上段に3つ並んだ水の見本品の下のボタンには、赤い売り切れの文字が浮かんでいた。





どんだけ皆、水を欲してるだよ…





私は仕方なく、上の階の談話室に行くことにした。


1階の売店なら絶対置いてあるのは分かっていたけど、下までいくのは面倒くさい。









階段を上った一つ上の談話室に行くと、そこは下の階とは違って誰も使っていなかった。


この階の人達は余り談話室を使わないのか、有り難いことに水も売り切れてはいなかった。
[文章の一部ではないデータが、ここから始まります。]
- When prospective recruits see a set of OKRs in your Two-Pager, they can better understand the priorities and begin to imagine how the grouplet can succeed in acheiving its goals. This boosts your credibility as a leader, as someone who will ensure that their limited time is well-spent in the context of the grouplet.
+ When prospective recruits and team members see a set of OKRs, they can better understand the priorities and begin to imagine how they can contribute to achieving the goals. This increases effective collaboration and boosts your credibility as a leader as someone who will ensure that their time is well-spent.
良かった良かったと、買ったばかりのペットボトルを両手に抱え、元来た静かな廊下を戻る。


戻りながらきょろきょろと辺りを見回す。



お母さんの入院している階と比べると、ここの階は本当に静かだ。



下の階は病室の扉が開けっばなしの所も結構あって、そこからは笑い声も聞こえてくるけど、ここには人の気配が殆どない。



ここの階ってどういう人達が入院してるんだろう。と辺りに視線をさ迷わせていると、眼前に影が射し…






「きゃっ!」





扉が開いていた部屋から出てきた人に思い切りぶつかってしまった。